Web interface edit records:
'''

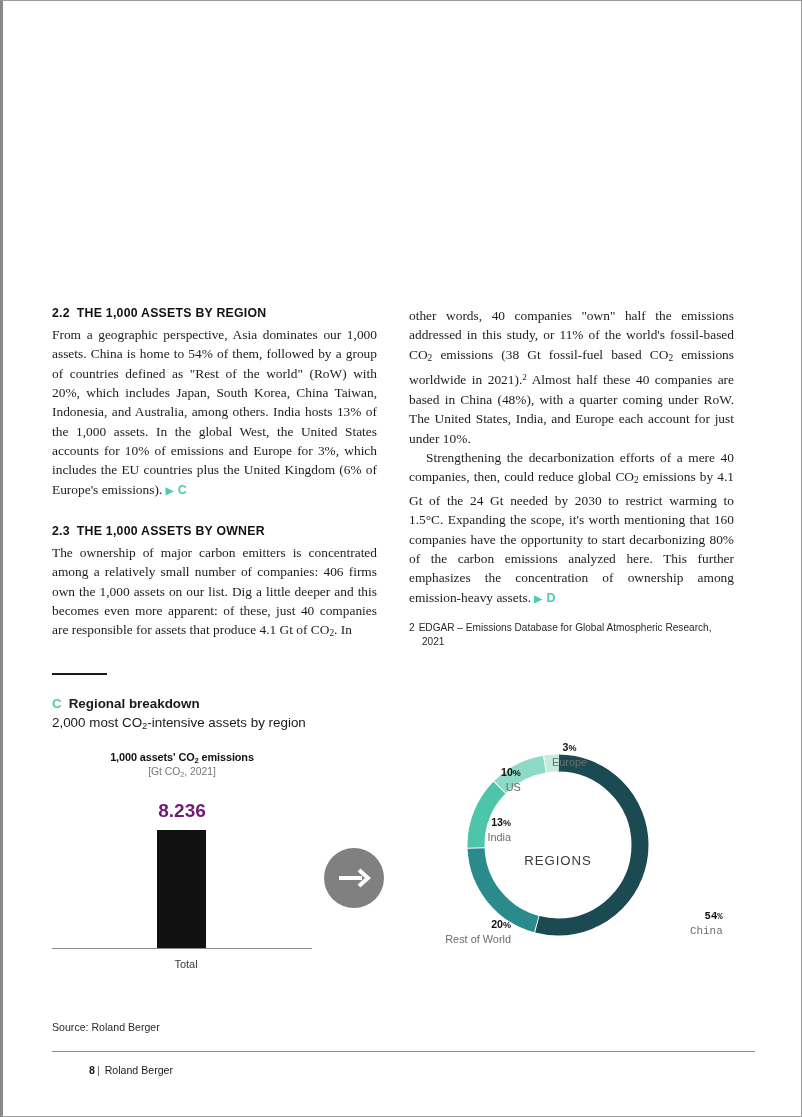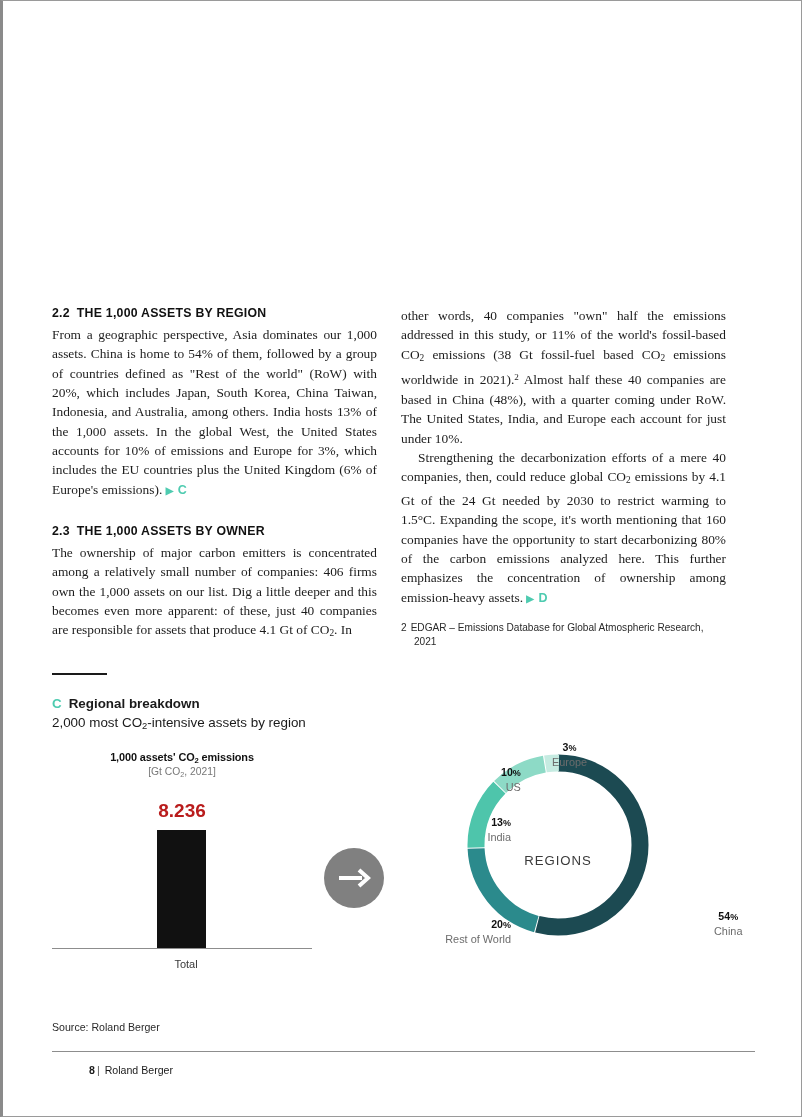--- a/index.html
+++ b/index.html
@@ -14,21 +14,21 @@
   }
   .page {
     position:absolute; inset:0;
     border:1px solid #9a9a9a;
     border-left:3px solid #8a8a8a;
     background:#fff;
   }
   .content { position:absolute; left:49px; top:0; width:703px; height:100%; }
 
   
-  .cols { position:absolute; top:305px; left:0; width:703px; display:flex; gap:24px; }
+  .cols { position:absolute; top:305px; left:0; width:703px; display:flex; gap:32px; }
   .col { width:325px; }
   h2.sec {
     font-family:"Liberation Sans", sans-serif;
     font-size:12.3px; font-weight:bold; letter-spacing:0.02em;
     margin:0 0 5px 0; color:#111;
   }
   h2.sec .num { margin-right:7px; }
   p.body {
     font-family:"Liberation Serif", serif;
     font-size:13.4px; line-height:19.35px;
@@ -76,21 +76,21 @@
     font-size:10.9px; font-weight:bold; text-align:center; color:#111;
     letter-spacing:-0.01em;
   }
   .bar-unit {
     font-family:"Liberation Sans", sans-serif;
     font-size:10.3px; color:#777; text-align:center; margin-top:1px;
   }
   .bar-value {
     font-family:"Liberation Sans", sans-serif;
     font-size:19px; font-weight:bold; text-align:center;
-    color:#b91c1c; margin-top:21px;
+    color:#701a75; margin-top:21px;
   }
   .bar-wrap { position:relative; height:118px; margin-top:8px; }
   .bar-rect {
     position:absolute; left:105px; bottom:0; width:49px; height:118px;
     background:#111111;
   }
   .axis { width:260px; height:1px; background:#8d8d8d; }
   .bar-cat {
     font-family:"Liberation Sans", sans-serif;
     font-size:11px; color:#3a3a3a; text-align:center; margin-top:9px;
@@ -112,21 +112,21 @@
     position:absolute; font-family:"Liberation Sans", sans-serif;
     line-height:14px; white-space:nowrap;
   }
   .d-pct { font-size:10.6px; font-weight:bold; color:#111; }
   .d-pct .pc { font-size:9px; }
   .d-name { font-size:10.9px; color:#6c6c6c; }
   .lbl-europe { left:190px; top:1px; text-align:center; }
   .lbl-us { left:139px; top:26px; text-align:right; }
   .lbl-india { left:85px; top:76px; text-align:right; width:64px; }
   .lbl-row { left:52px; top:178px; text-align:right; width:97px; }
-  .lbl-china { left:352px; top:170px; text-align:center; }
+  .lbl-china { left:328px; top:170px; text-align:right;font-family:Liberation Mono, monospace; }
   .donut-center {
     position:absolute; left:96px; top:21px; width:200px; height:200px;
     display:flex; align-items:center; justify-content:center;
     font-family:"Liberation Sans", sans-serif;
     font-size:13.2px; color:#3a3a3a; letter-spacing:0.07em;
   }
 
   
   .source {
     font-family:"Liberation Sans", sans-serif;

'''

=== What this task involves ===
Beginning at the line with "position:absolute; left:105px; bottom:0;" and stopping after the line with "left:352px; top:170px; text-align:center;", please write out every line of the data above exactly and nothing else.

=== Exercise solution ===
     position:absolute; left:105px; bottom:0; width:49px; height:118px;
     background:#111111;
   }
   .axis { width:260px; height:1px; background:#8d8d8d; }
   .bar-cat {
     font-family:"Liberation Sans", sans-serif;
     font-size:11px; color:#3a3a3a; text-align:center; margin-top:9px;
@@ -112,21 +112,21 @@
     position:absolute; font-family:"Liberation Sans", sans-serif;
     line-height:14px; white-space:nowrap;
   }
   .d-pct { font-size:10.6px; font-weight:bold; color:#111; }
   .d-pct .pc { font-size:9px; }
   .d-name { font-size:10.9px; color:#6c6c6c; }
   .lbl-europe { left:190px; top:1px; text-align:center; }
   .lbl-us { left:139px; top:26px; text-align:right; }
   .lbl-india { left:85px; top:76px; text-align:right; width:64px; }
   .lbl-row { left:52px; top:178px; text-align:right; width:97px; }
-  .lbl-china { left:352px; top:170px; text-align:center; }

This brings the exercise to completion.